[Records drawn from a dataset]

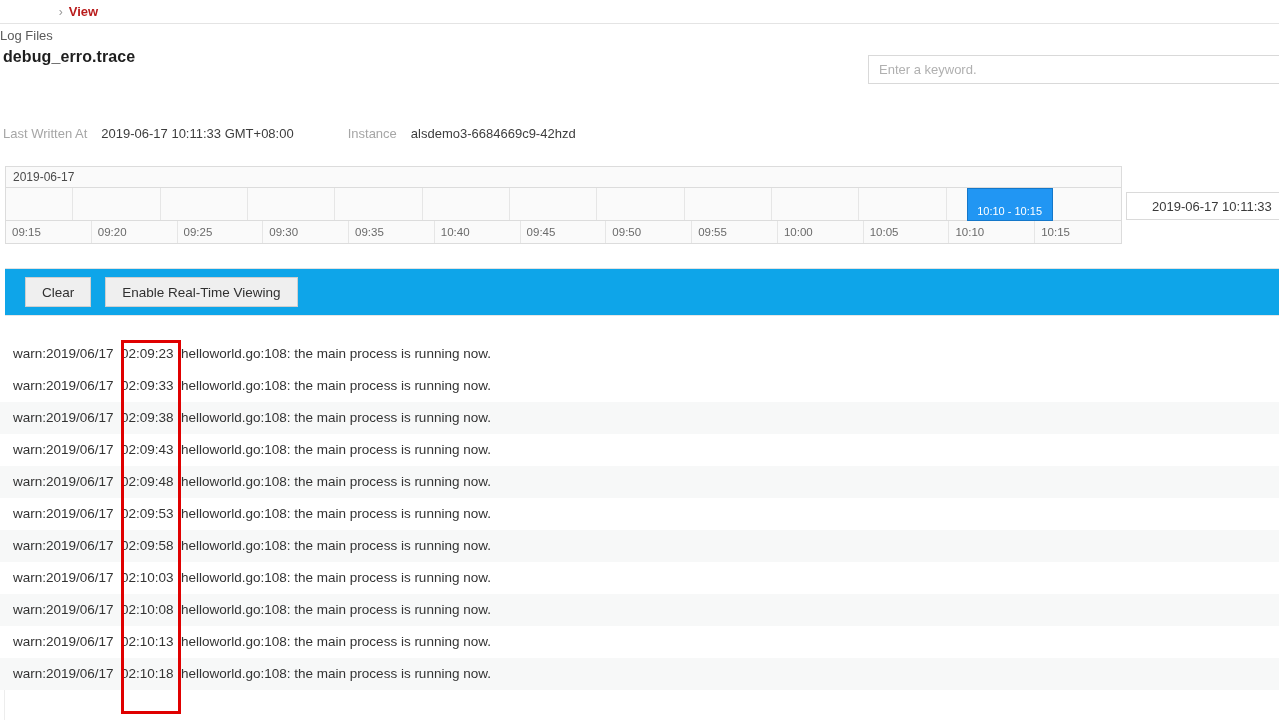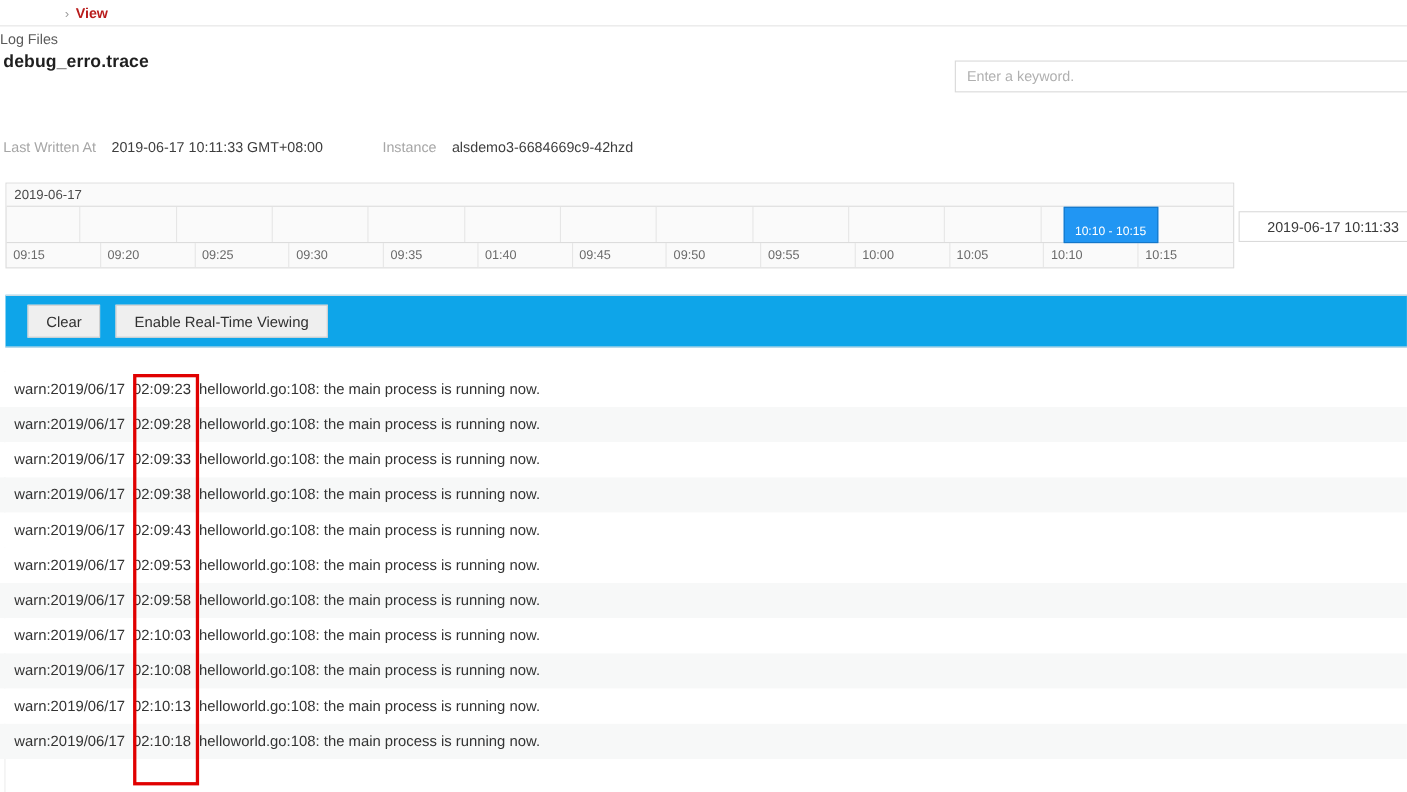--- a/index.html
+++ b/index.html
@@ -230,7 +230,7 @@
         <div class="tl-tick">09:25</div>
         <div class="tl-tick">09:30</div>
         <div class="tl-tick">09:35</div>
-        <div class="tl-tick">01:40</div>
+        <div class="tl-tick">10:40</div>
         <div class="tl-tick">09:45</div>
         <div class="tl-tick">09:50</div>
         <div class="tl-tick">09:55</div>

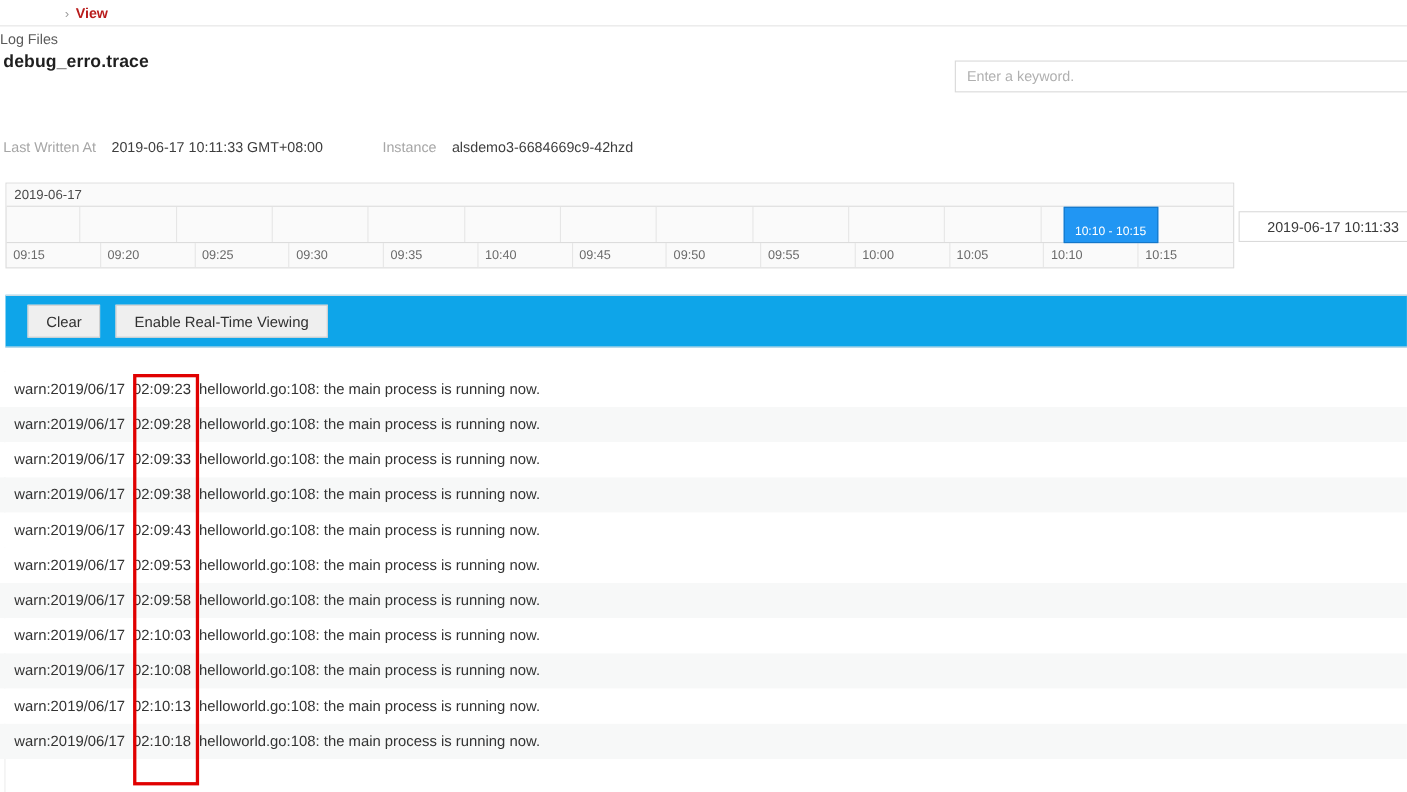--- a/index.html
+++ b/index.html
@@ -251,7 +251,6 @@
   <div class="left-rail"></div>
   <div class="log-list" id="log-list">
       <div class="log-row odd"><span class="log-seg seg-prefix">warn:2019/06/17</span><span class="log-seg seg-time">02:09:23</span><span class="log-seg">helloworld.go:108: the main process is running now.</span></div>
-      <div class="log-row even"><span class="log-seg seg-prefix">warn:2019/06/17</span><span class="log-seg seg-time">02:09:28</span><span class="log-seg">helloworld.go:108: the main process is running now.</span></div>
       <div class="log-row odd"><span class="log-seg seg-prefix">warn:2019/06/17</span><span class="log-seg seg-time">02:09:33</span><span class="log-seg">helloworld.go:108: the main process is running now.</span></div>
       <div class="log-row even"><span class="log-seg seg-prefix">warn:2019/06/17</span><span class="log-seg seg-time">02:09:38</span><span class="log-seg">helloworld.go:108: the main process is running now.</span></div>
       <div class="log-row odd"><span class="log-seg seg-prefix">warn:2019/06/17</span><span class="log-seg seg-time">02:09:43</span><span class="log-seg">helloworld.go:108: the main process is running now.</span></div>

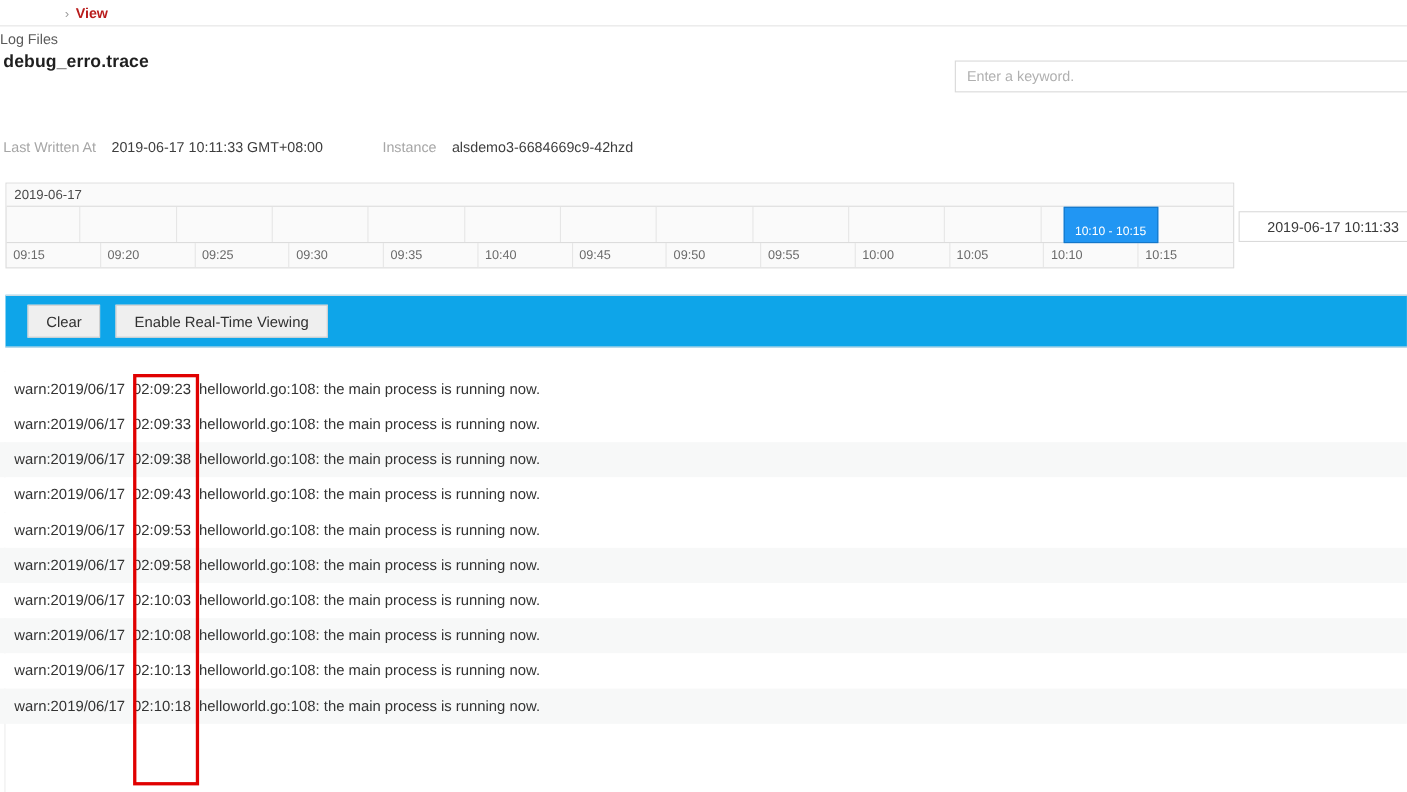--- a/index.html
+++ b/index.html
@@ -254,6 +254,7 @@
       <div class="log-row odd"><span class="log-seg seg-prefix">warn:2019/06/17</span><span class="log-seg seg-time">02:09:33</span><span class="log-seg">helloworld.go:108: the main process is running now.</span></div>
       <div class="log-row even"><span class="log-seg seg-prefix">warn:2019/06/17</span><span class="log-seg seg-time">02:09:38</span><span class="log-seg">helloworld.go:108: the main process is running now.</span></div>
       <div class="log-row odd"><span class="log-seg seg-prefix">warn:2019/06/17</span><span class="log-seg seg-time">02:09:43</span><span class="log-seg">helloworld.go:108: the main process is running now.</span></div>
+      <div class="log-row even"><span class="log-seg seg-prefix">warn:2019/06/17</span><span class="log-seg seg-time">02:09:48</span><span class="log-seg">helloworld.go:108: the main process is running now.</span></div>
       <div class="log-row odd"><span class="log-seg seg-prefix">warn:2019/06/17</span><span class="log-seg seg-time">02:09:53</span><span class="log-seg">helloworld.go:108: the main process is running now.</span></div>
       <div class="log-row even"><span class="log-seg seg-prefix">warn:2019/06/17</span><span class="log-seg seg-time">02:09:58</span><span class="log-seg">helloworld.go:108: the main process is running now.</span></div>
       <div class="log-row odd"><span class="log-seg seg-prefix">warn:2019/06/17</span><span class="log-seg seg-time">02:10:03</span><span class="log-seg">helloworld.go:108: the main process is running now.</span></div>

§ **Your assignment**: Filter the records above down to the lines that hold the string "tick".

§ **Result below**:
         <div class="tl-tick">09:25</div>
         <div class="tl-tick">09:30</div>
         <div class="tl-tick">09:35</div>
-        <div class="tl-tick">01:40</div>
+        <div class="tl-tick">10:40</div>
         <div class="tl-tick">09:45</div>
         <div class="tl-tick">09:50</div>
         <div class="tl-tick">09:55</div>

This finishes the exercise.